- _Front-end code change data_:
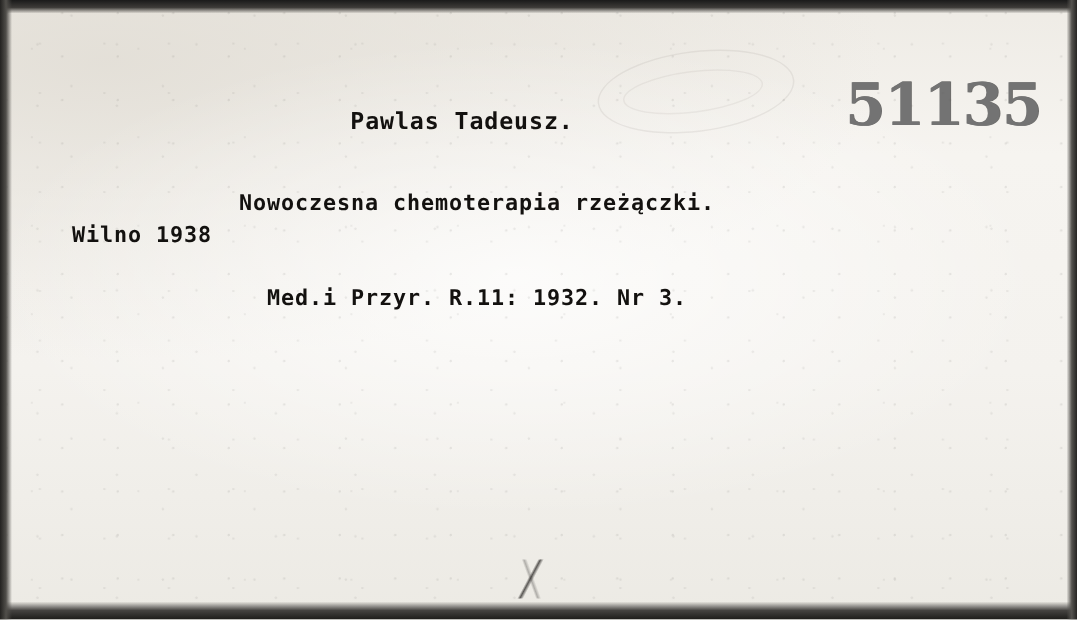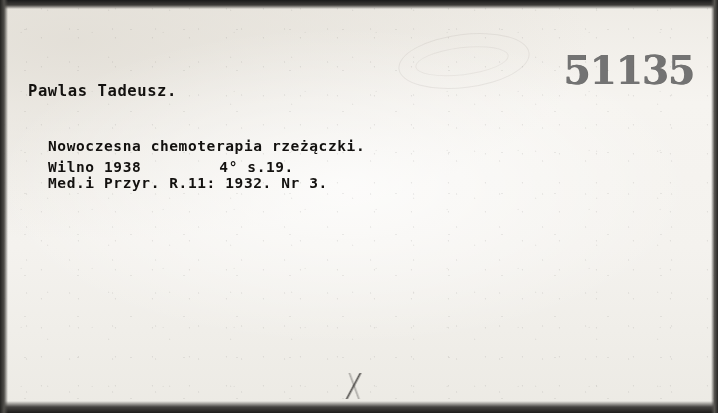"Pawlas Tadeusz." #catalog-text { text-align: none -> center; top: 82px -> 72px }
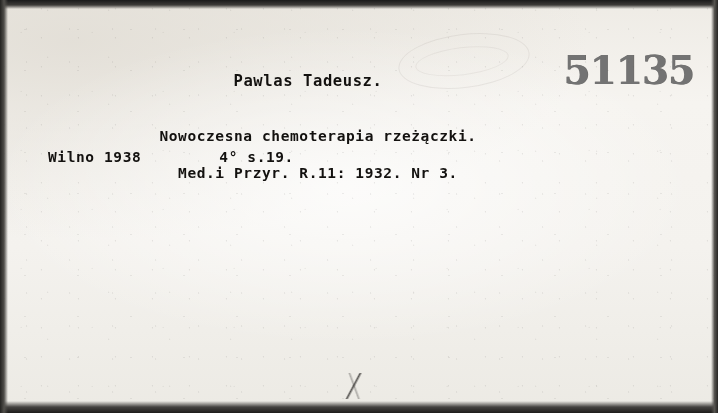"Wilno 1938" #imprint-row { margin-bottom: none -> 26px }
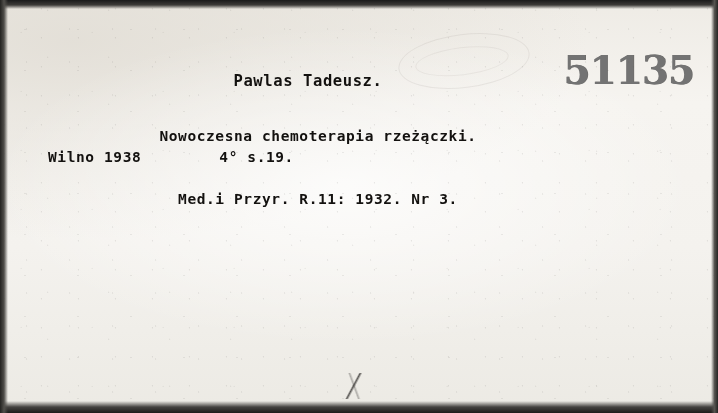"4° s.19." span.type-line { html: <span>4° s.19.</span> -> none }
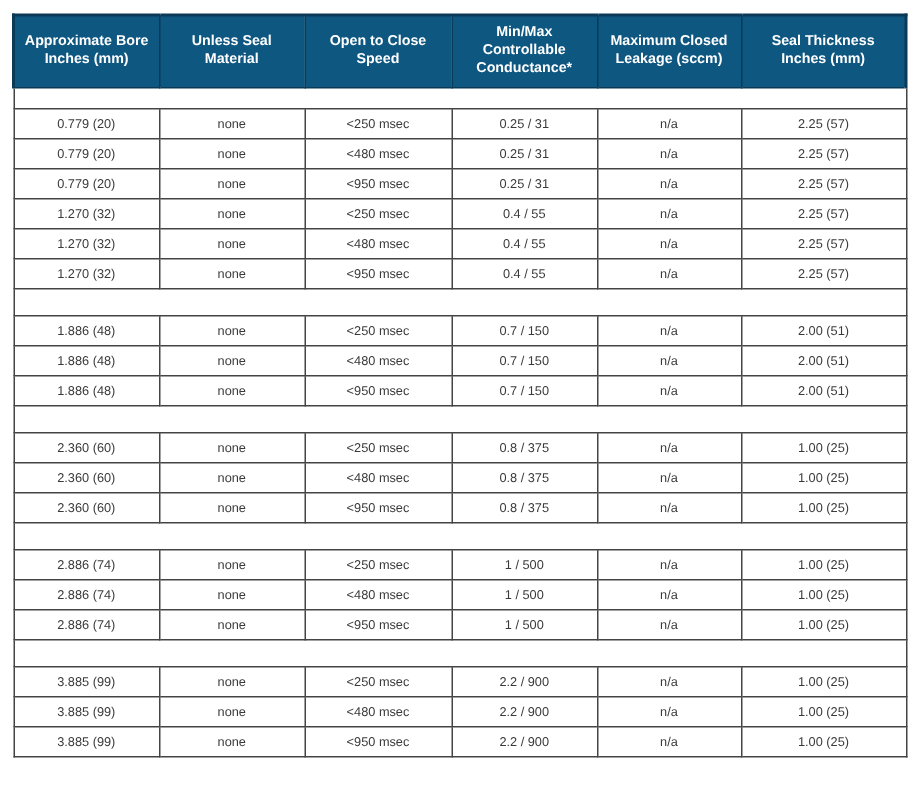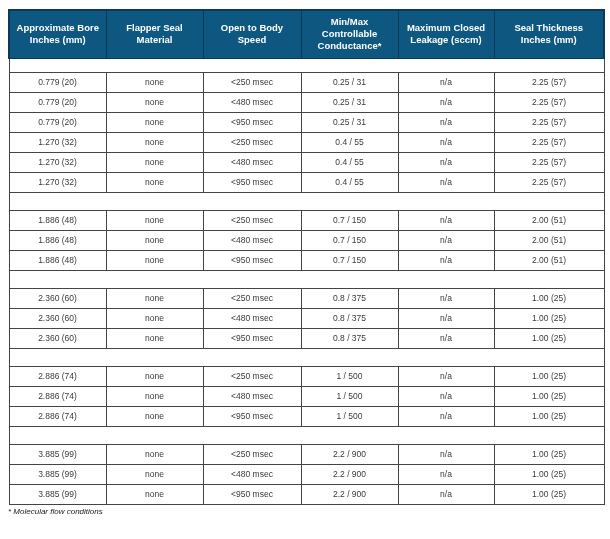"Flapper Seal" th { text: Flapper -> Unless }
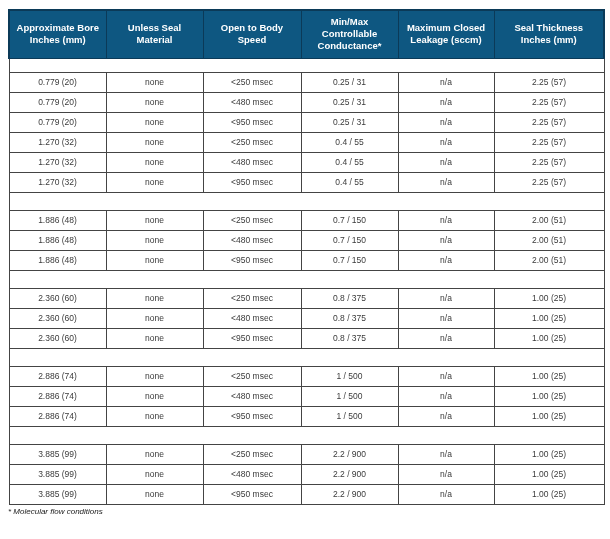"Open to Body" th { text: Body -> Close }
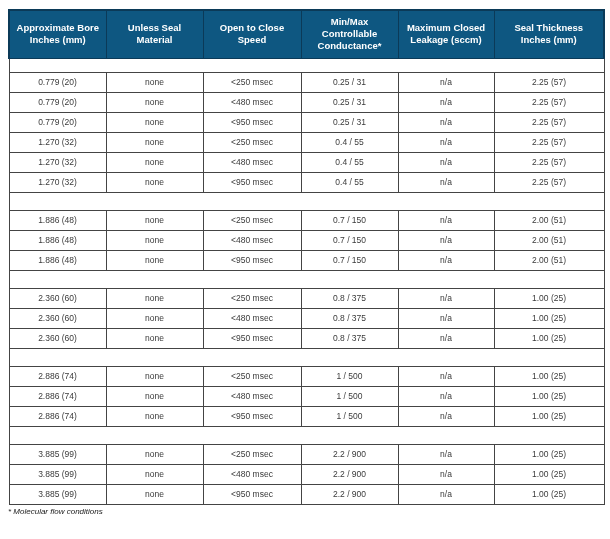"* Molecular flow conditions" div.fn1 { html: <div>* Molecular flow conditions</div> -> none }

- _Task item_:
Each record above goes into the copy word for word; the pictures do not.

- _Solution for this task_:
"Pawlas Tadeusz." #catalog-text { text-align: none -> center; top: 82px -> 72px }
"Wilno 1938" #imprint-row { margin-bottom: none -> 26px }
"4° s.19." span.type-line { html: <span>4° s.19.</span> -> none }
"Flapper Seal" th { text: Flapper -> Unless }
"Open to Body" th { text: Body -> Close }
"* Molecular flow conditions" div.fn1 { html: <div>* Molecular flow conditions</div> -> none }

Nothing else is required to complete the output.